### TASK GOAL
Only these lines, please: the first one of the records through the one containing "html: none ->", retyped exactly, both ends included and pictures omitted.

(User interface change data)
:::

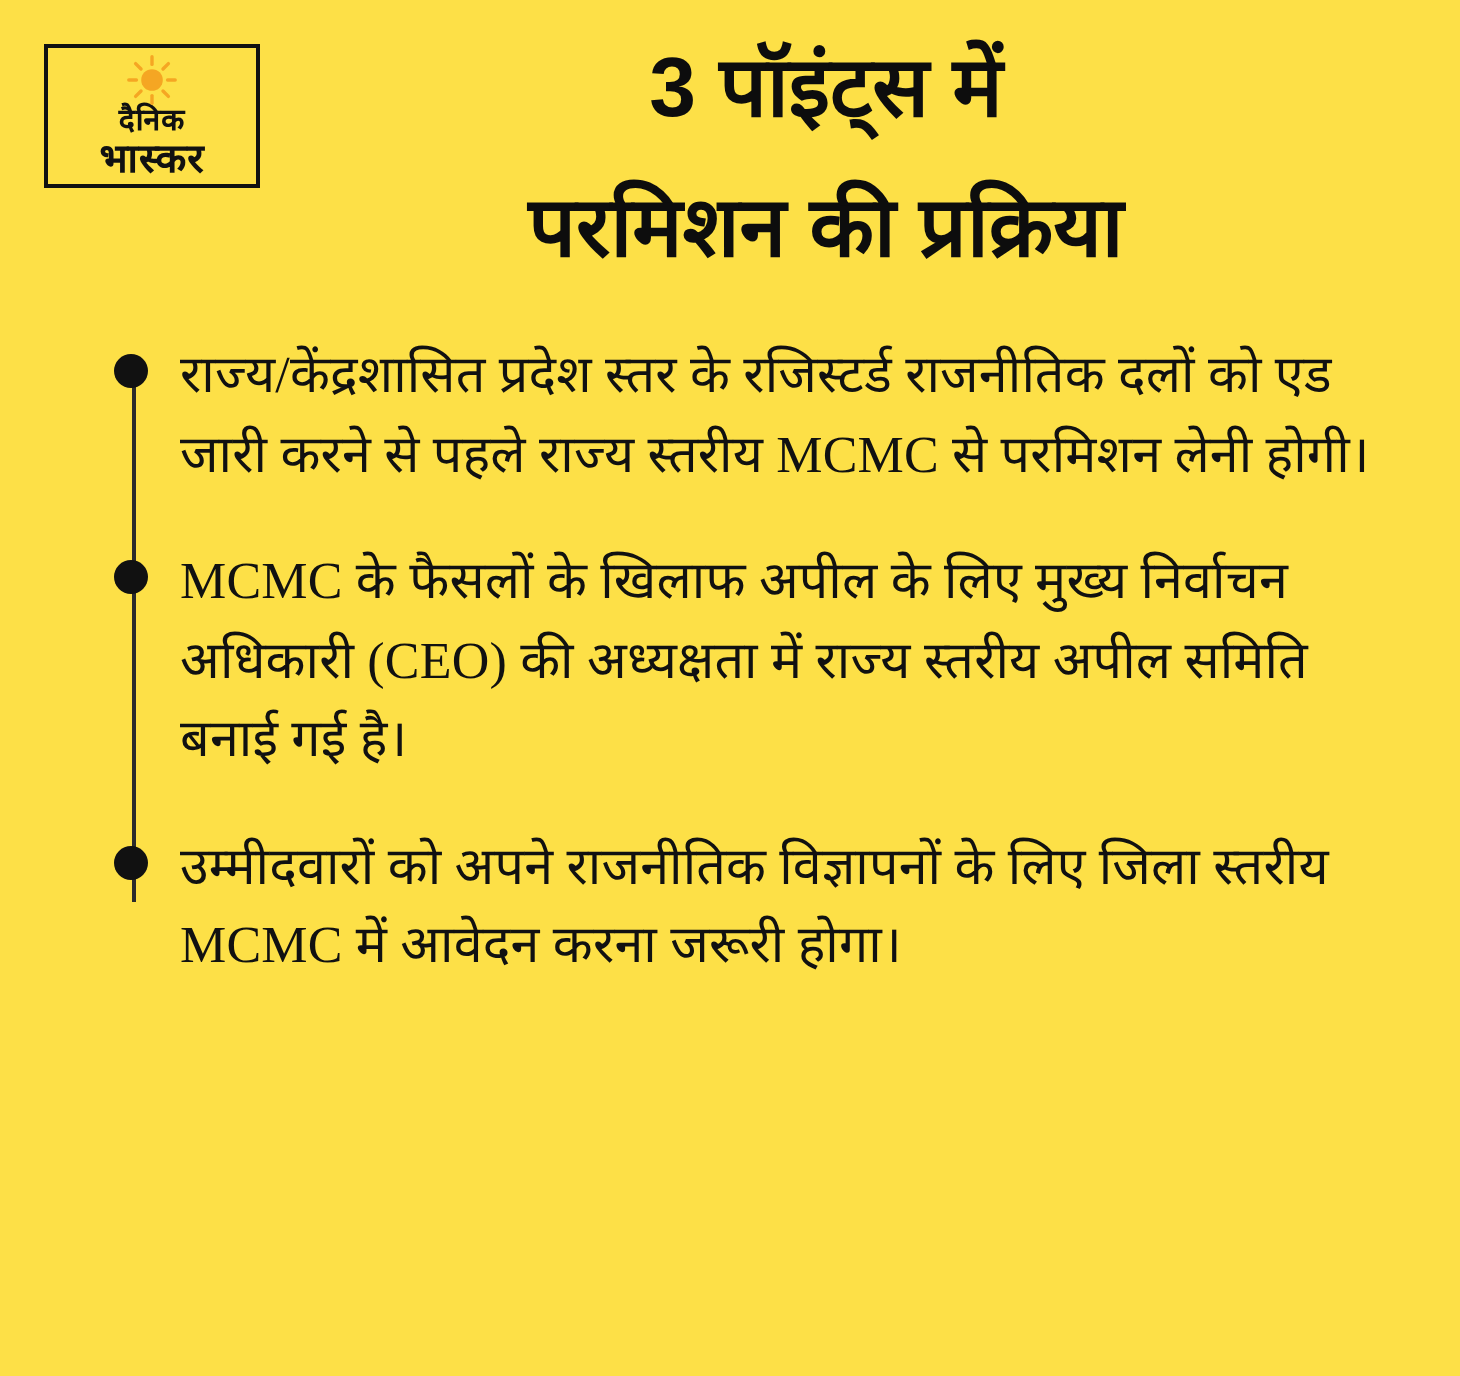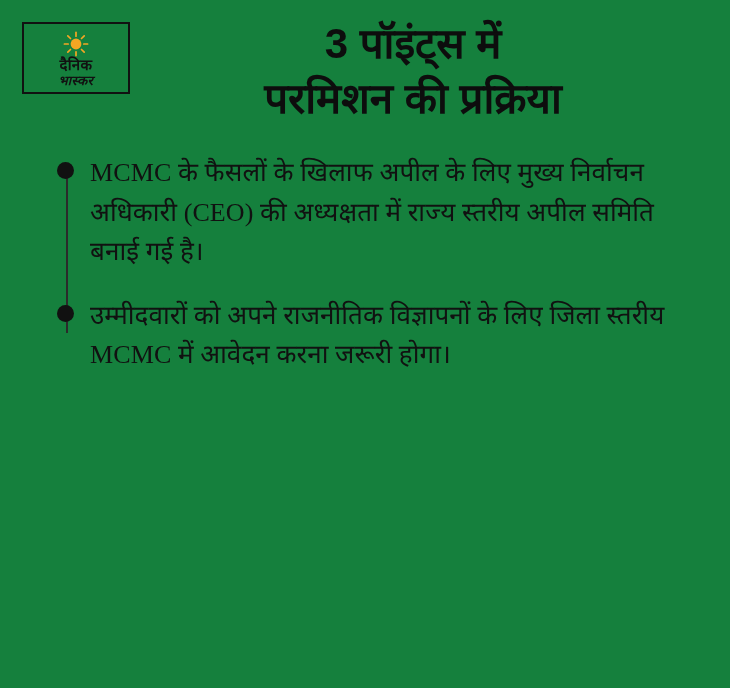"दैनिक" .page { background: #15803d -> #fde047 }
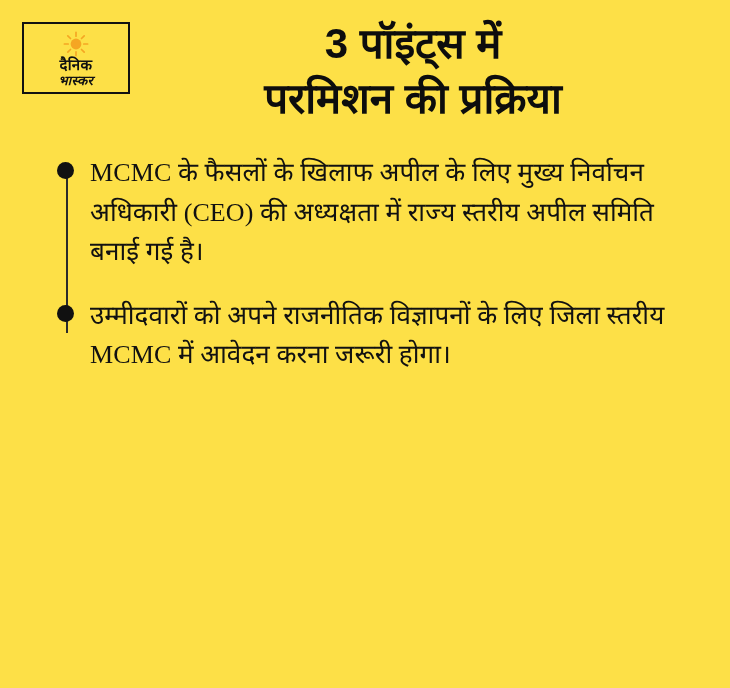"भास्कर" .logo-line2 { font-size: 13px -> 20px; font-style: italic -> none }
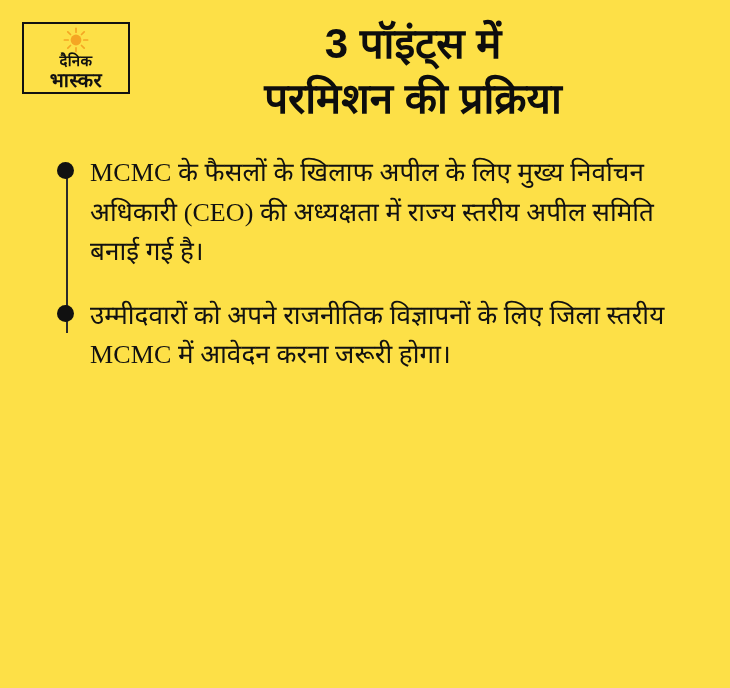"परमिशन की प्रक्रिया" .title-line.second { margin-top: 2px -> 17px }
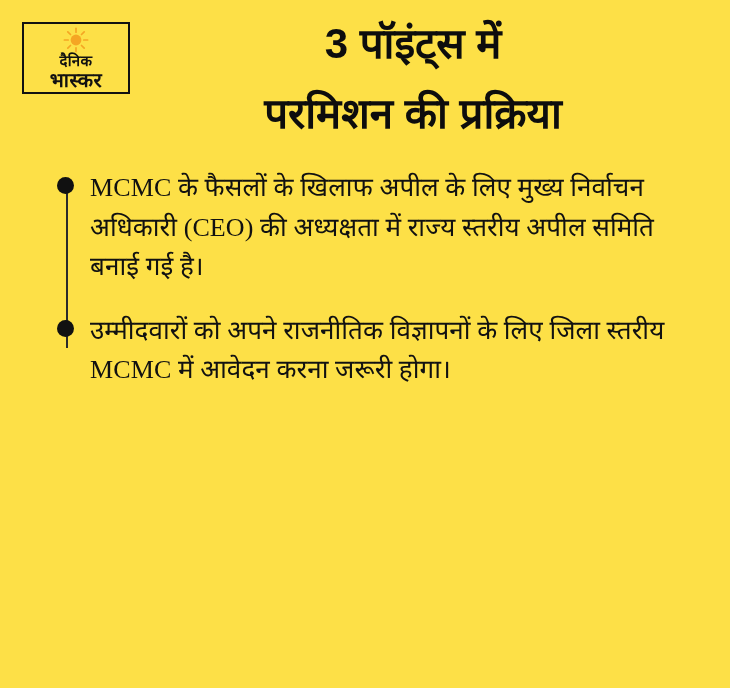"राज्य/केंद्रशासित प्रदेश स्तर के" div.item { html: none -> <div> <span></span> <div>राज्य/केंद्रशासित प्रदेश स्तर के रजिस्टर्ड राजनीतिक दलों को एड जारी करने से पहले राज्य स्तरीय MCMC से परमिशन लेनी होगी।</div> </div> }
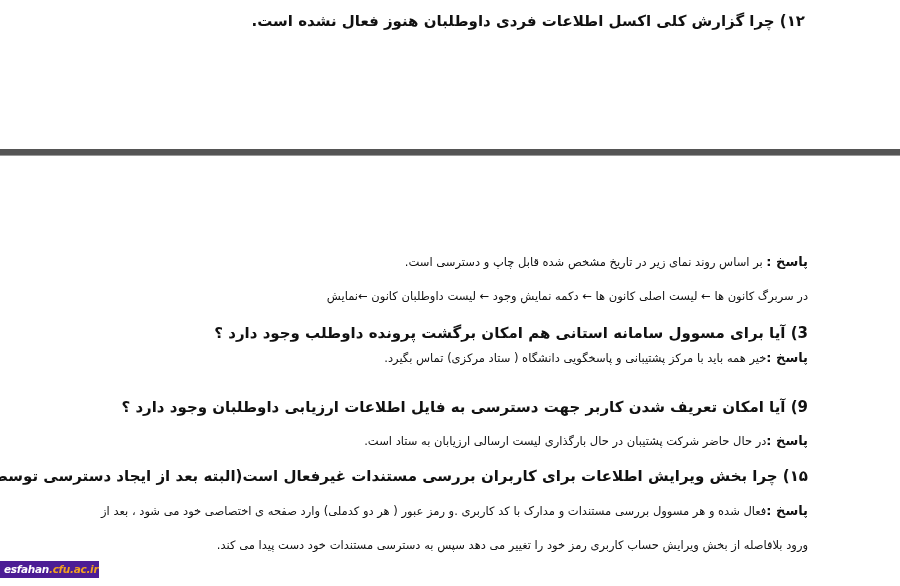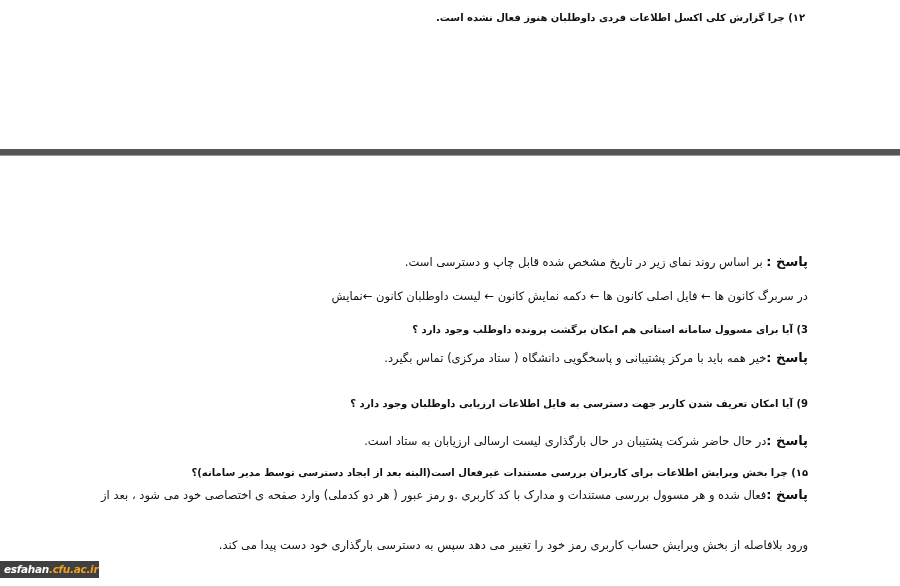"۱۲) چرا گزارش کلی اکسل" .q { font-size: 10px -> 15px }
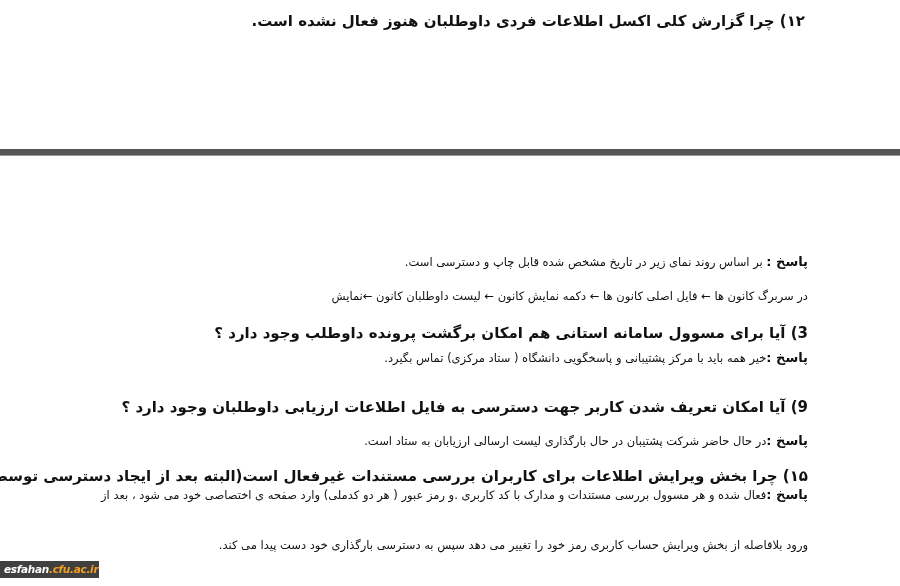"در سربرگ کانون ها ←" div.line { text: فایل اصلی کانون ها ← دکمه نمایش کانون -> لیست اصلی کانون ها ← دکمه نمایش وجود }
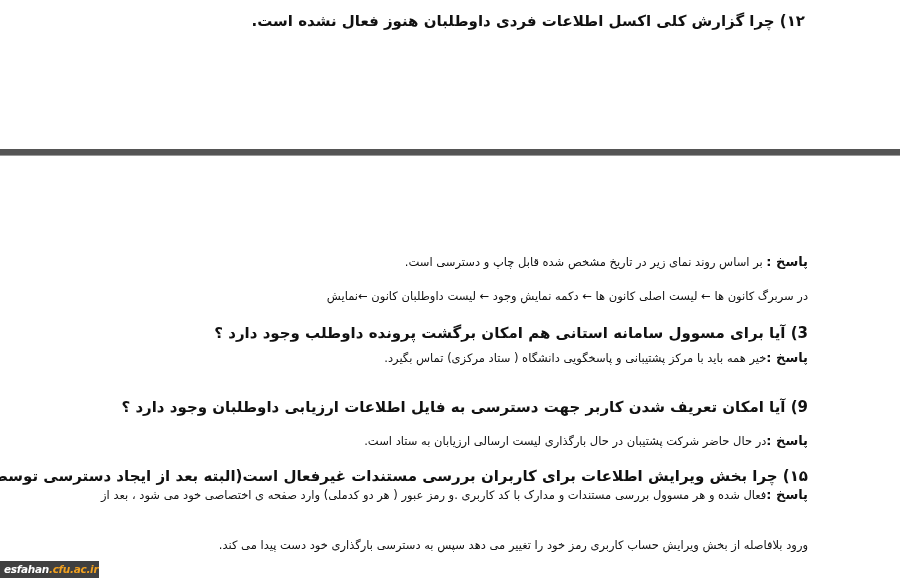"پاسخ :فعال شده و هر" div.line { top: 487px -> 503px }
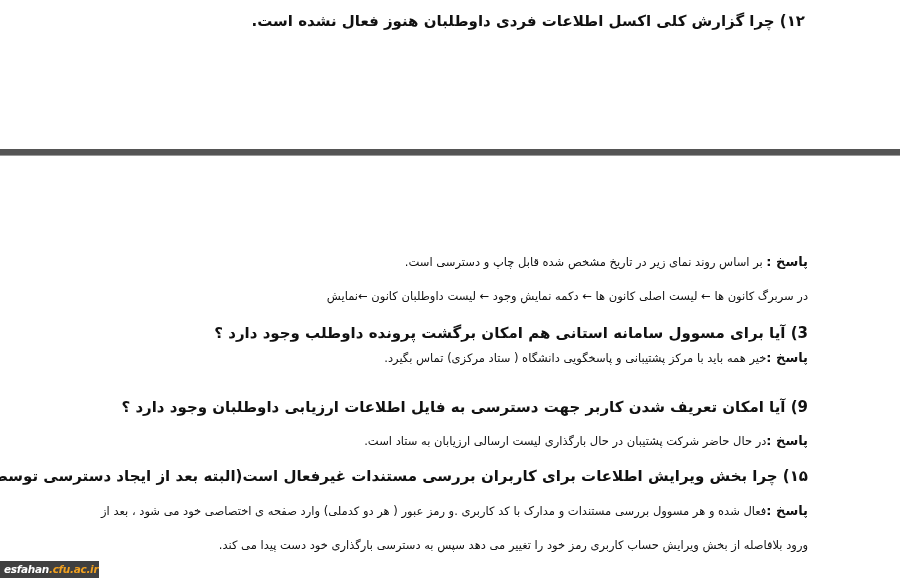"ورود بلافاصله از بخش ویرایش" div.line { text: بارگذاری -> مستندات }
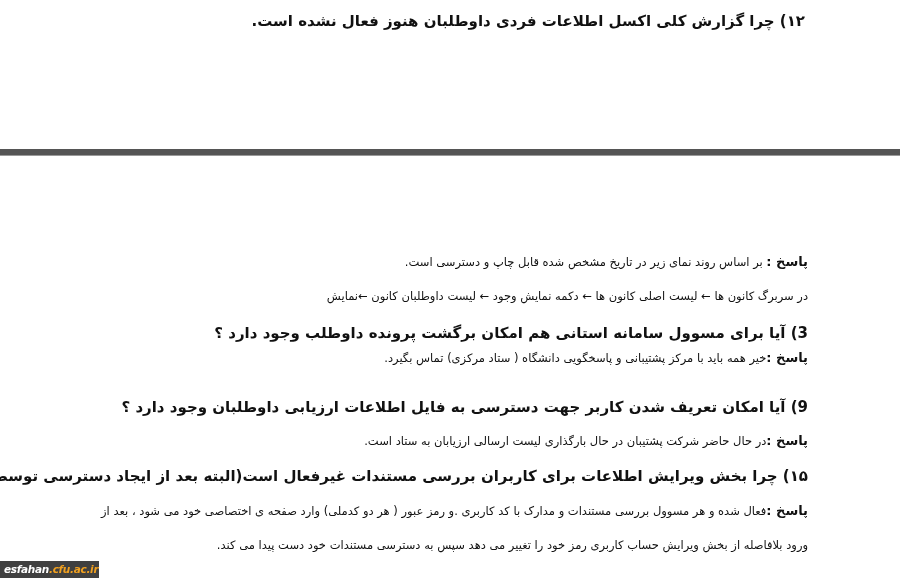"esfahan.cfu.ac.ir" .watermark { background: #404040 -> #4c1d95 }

:::

### OUTPUT OF THE TASK
"दैनिक" .page { background: #15803d -> #fde047 }
"भास्कर" .logo-line2 { font-size: 13px -> 20px; font-style: italic -> none }
"परमिशन की प्रक्रिया" .title-line.second { margin-top: 2px -> 17px }
"राज्य/केंद्रशासित प्रदेश स्तर के" div.item { html: none -> <div> <span></span> <div>राज्य/केंद्रशासित प्रदेश स्तर के रजिस्टर्ड राजनीतिक दलों को एड जारी करने से पहले राज्य स्तरीय MCMC से परमिशन लेनी होगी।</div> </div> }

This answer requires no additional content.